FNW : Comment affrontez-vous la situation?

DS :
Cela nous pousse à prospecter dans d’autres domaines auprès de marques qui n’auraient pas forcément pensé à lancer des collections de lunettes, comme le maroquinier Furla ou la marque de bijoux Tous, avec qui nous avons eu de grands succès. Nous espérons récidiver ces expériences positives avec le jeune label de streetwear Barrow, avec qui nous venons de signer, pour développer leur toute première ligne de lunettes.
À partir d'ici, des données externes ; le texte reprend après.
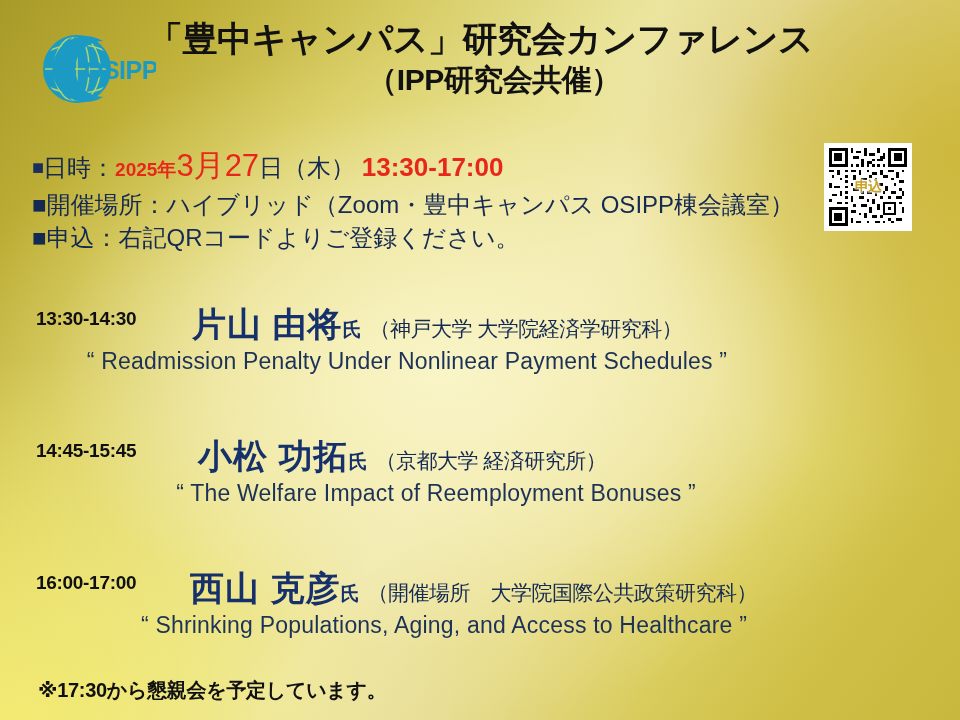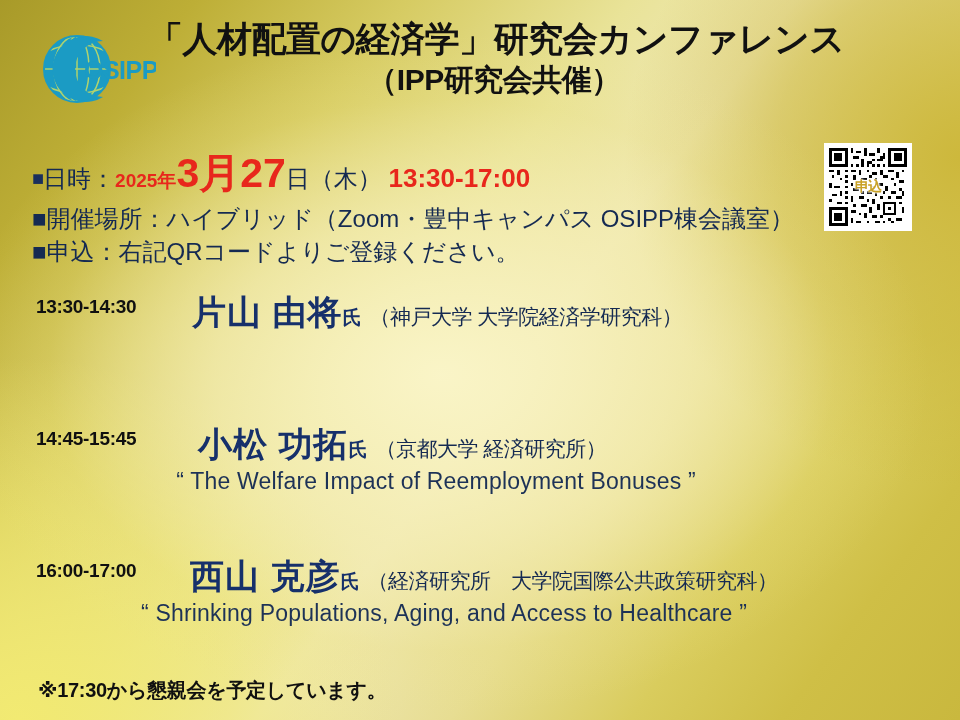--- a/index.html
+++ b/index.html
@@ -256,7 +256,7 @@
       </div>
 
       <div id="title-block">
-        <div id="title-main">「人材配置の経済学」研究会カンファレンス</div>
+        <div id="title-main">「豊中キャンパス」研究会カンファレンス</div>
         <div id="title-sub">（IPP研究会共催）</div>
       </div>
     </div>

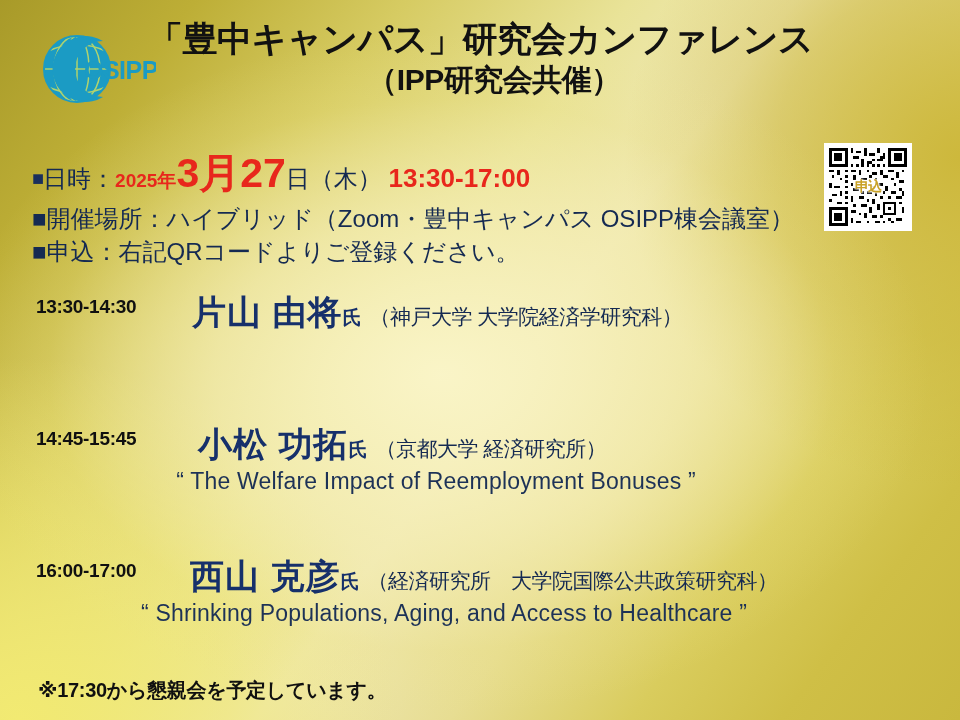--- a/index.html
+++ b/index.html
@@ -98,8 +98,8 @@
   }
   .red-lg {
     color: #e8271c;
-    font-weight: 700;
-    font-size: 41px;
+    font-weight: 400;
+    font-size: 31px;
   }
   .red-sm {
     color: #e8271c;

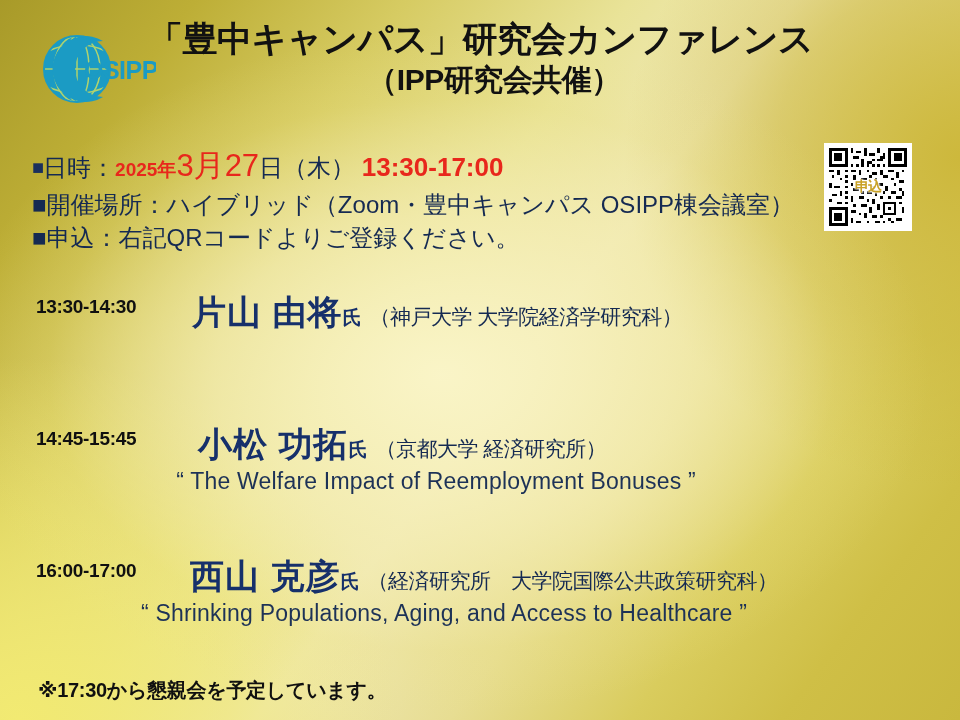--- a/index.html
+++ b/index.html
@@ -148,7 +148,7 @@
   #sessions {
     position: absolute;
     left: 0;
-    top: 282px;
+    top: 294px;
     width: 780px;
   }
   .session {

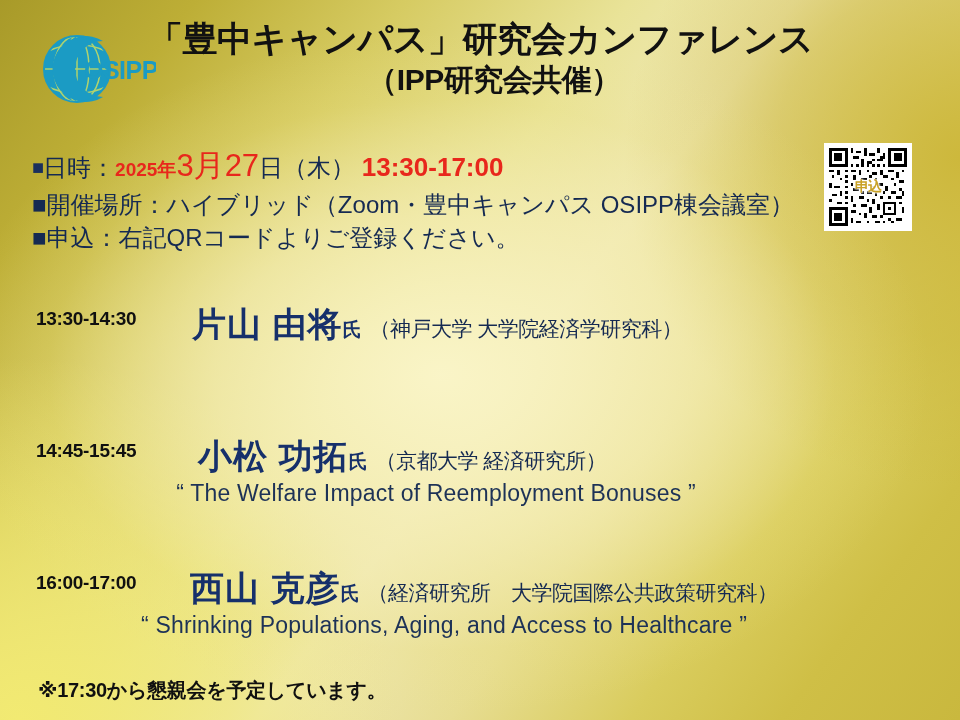--- a/index.html
+++ b/index.html
@@ -410,6 +410,7 @@
           <span class="s-time">13:30-14:30</span>
           <span class="s-name"><span>片山 由将</span><span class="s-suffix">氏</span><span class="s-affil">（神戸大学 大学院経済学研究科）</span></span>
         </div>
+        <div class="s-title">“ Readmission Penalty Under Nonlinear Payment Schedules ”</div>
       </div>
 
       <div class="session" id="session-2">

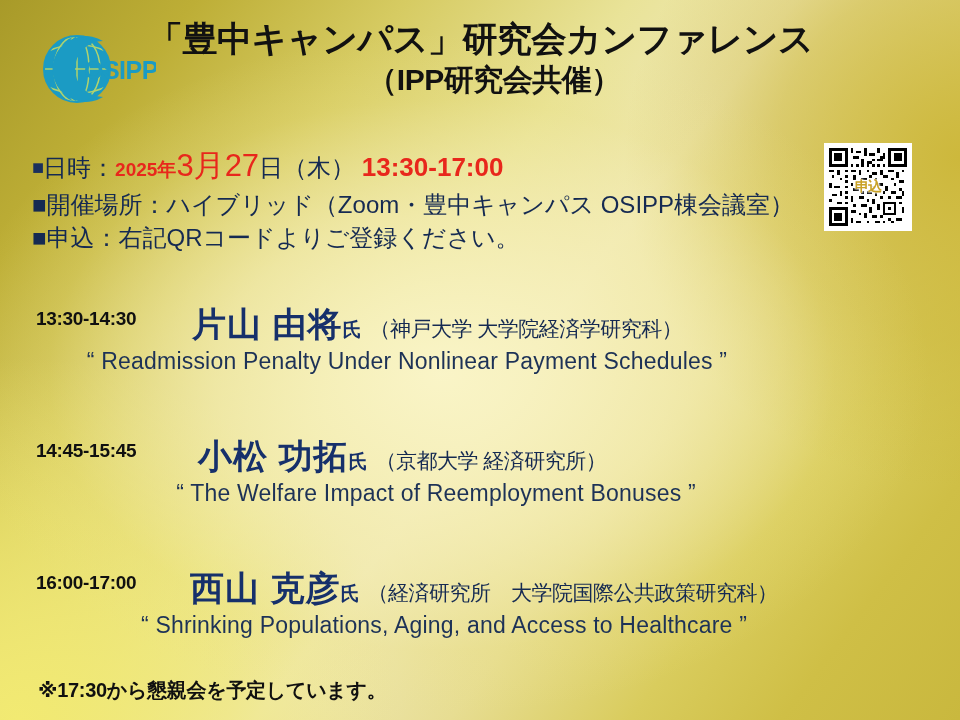--- a/index.html
+++ b/index.html
@@ -424,7 +424,7 @@
       <div class="session" id="session-3">
         <div class="session-head">
           <span class="s-time">16:00-17:00</span>
-          <span class="s-name"><span>西山 克彦</span><span class="s-suffix">氏</span><span class="s-affil">（経済研究所　大学院国際公共政策研究科）</span></span>
+          <span class="s-name"><span>西山 克彦</span><span class="s-suffix">氏</span><span class="s-affil">（開催場所　大学院国際公共政策研究科）</span></span>
         </div>
         <div class="s-title">“ Shrinking Populations, Aging, and Access to Healthcare ”</div>
       </div>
FNW : Est-ce que les conditions des contrats de licence ont changé?

DS :
Le pourcentage des royalties, que nous reversons aux marques, est resté comparable. Ce qui a changé, c’est le niveau de chiffre d’affaires que l’on nous demande de garantir. Parfois, si nous jugeons que notre réseau, en particulier dans certaines régions, ne nous permettra pas d’atteindre les objectifs, nous préférons renoncer. En fait, chaque licence a une histoire différente. Parfois, les maisons souhaitent changer de licencié lors d’un changement de directeur artistique. D’autre fois, elles profitent du renouvellement d’un contrat pour faire monter les enchères.

FNW : Qu’attendez-vous de cette édition du Mido ?

DS :
L’affluence très élevée que nous avons vue au Silmo à Paris laisse présager un Mido très fort, dont cette édition devrait marquer le vrai retour à la normalité. Ce sera important de voir comment réagiront les opérateurs du secteur. Si nous avons une bonne présence de détaillants, cela voudra dire que l’impact des tensions géopolitiques devrait être moins négatif que prévu.